Сеньора Синамомо возмущена:
— Когда Ньята была девочкой, ее тоже подмывало трогать себя там и сям. Рецепт простой: по щеке бац, по другой бац, учиться — кровью мочиться! И раз уж я помянула кровь, то известно, в кого Ньята пошла, — откровенничает сеньора Синамомо. — Бабка-то ее по отцовской линии днем одно вино, а вечером только водка и другие коммунистические безобразия.
— Последствие алкоголизма, — мертвенно бледнеет сеньора Бракамонте.
— Уж как я ее воспитывала, все понапрасну. Лучше я ей вино начну давать.
— Ньята у вас очаровашка, — говорит сеньора Бракамонте.
— Она сейчас в Тандиле, — говорит сеньора Синамомо.
Now shut up, you distasteful Adbekunkus[103]

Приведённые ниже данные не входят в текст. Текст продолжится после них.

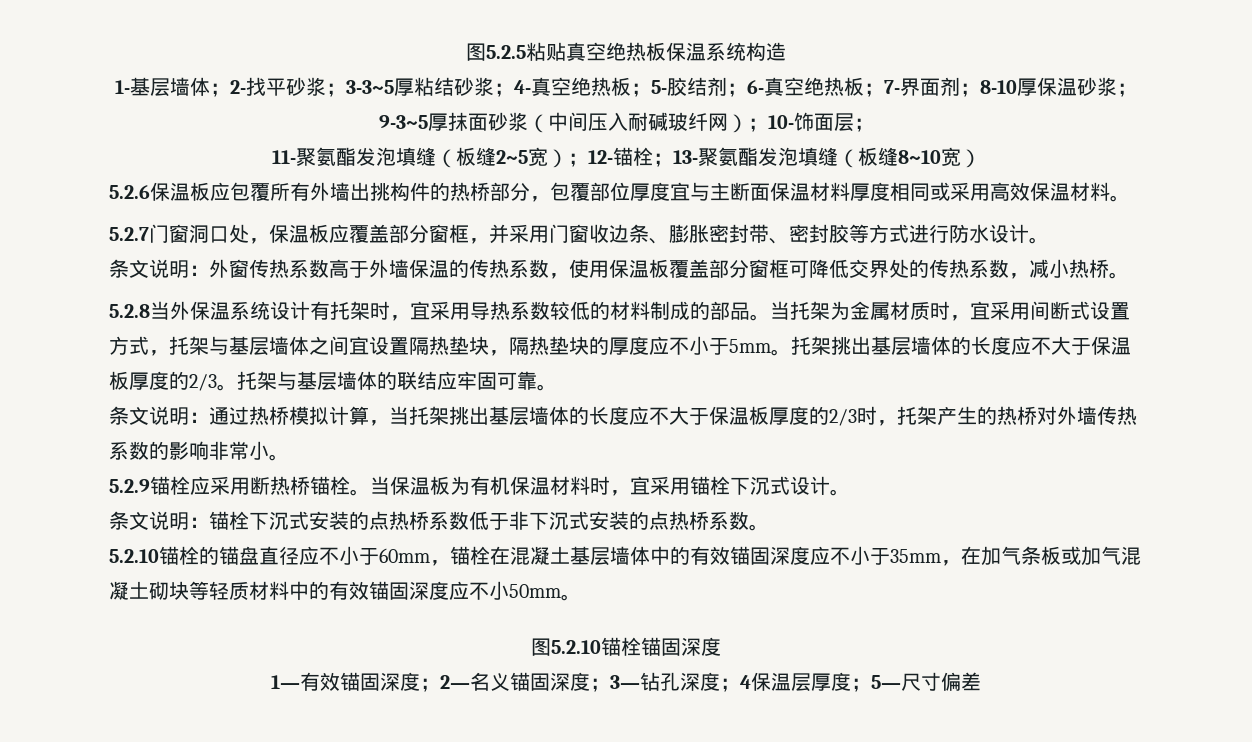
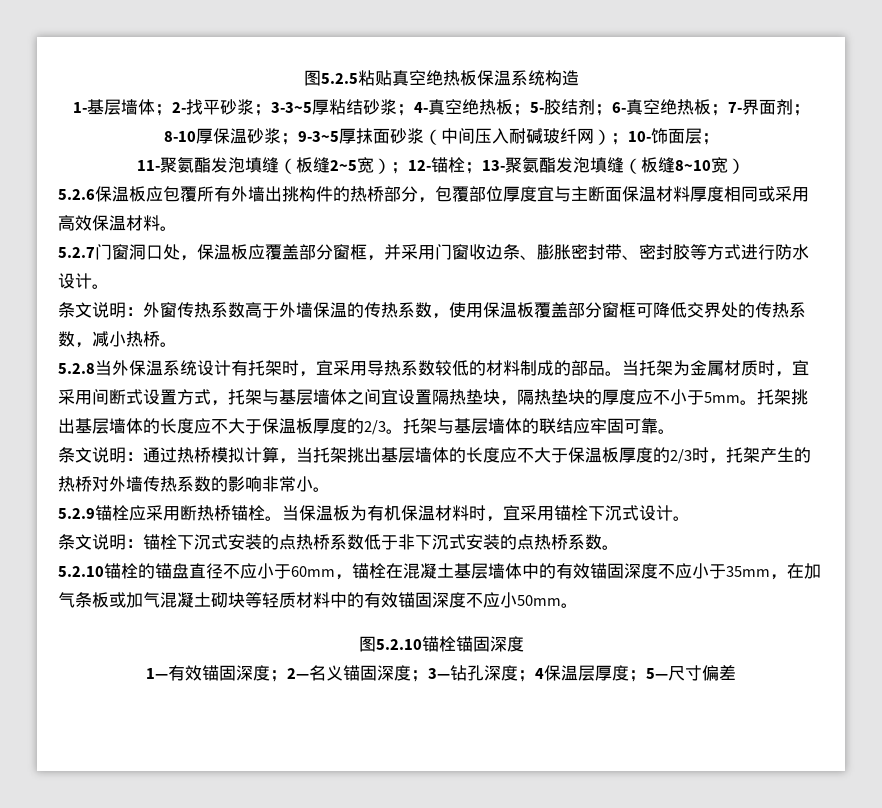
- 5.2.10锚栓的锚盘直径应不小于60mm，锚栓在混凝土基层墙体中的有效锚固深度应不小于35mm，在加气条板或加气混凝土砌块等轻质材料中的有效锚固深度应不小50mm。
+ 5.2.10锚栓的锚盘直径不应小于60mm，锚栓在混凝土基层墙体中的有效锚固深度不应小于35mm，在加气条板或加气混凝土砌块等轻质材料中的有效锚固深度不应小50mm。

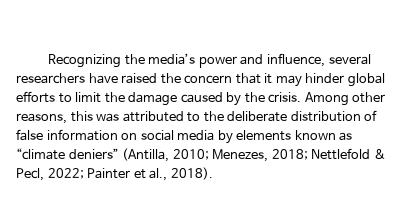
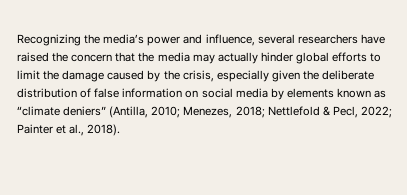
- Recognizing the media’s power and influence, several researchers have raised the concern that it may hinder global efforts to limit the damage caused by the crisis. Among other reasons, this was attributed to the deliberate distribution of false information on social media by elements known as “climate deniers” (Antilla, 2010; Menezes, 2018; Nettlefold & Pecl, 2022; Painter et al., 2018).
+ Recognizing the media’s power and influence, several researchers have raised the concern that the media may actually hinder global efforts to limit the damage caused by the crisis, especially given the deliberate distribution of false information on social media by elements known as “climate deniers” (Antilla, 2010; Menezes, 2018; Nettlefold & Pecl, 2022; Painter et al., 2018).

Возможно, моллюски и не являются неврастениками, но классом чуть повыше — стоит лишь хорошенько оглядеться; со своей стороны я встречал и кур-неврастеничек и бесконечно неврастеничных собак, есть деревья и цветы, которыми психиатрия будущего займется чисто психосоматически, ибо уже сегодня их форма и цвет кажутся нам, если говорить начистоту, крайне нездоровыми. Вот почему никого не удивит мое безразличие, когда, находясь под душем, я мысленно услышал, как произношу с явно мстительным удовольствием: «Now shut up, you distasteful Adbekunkus».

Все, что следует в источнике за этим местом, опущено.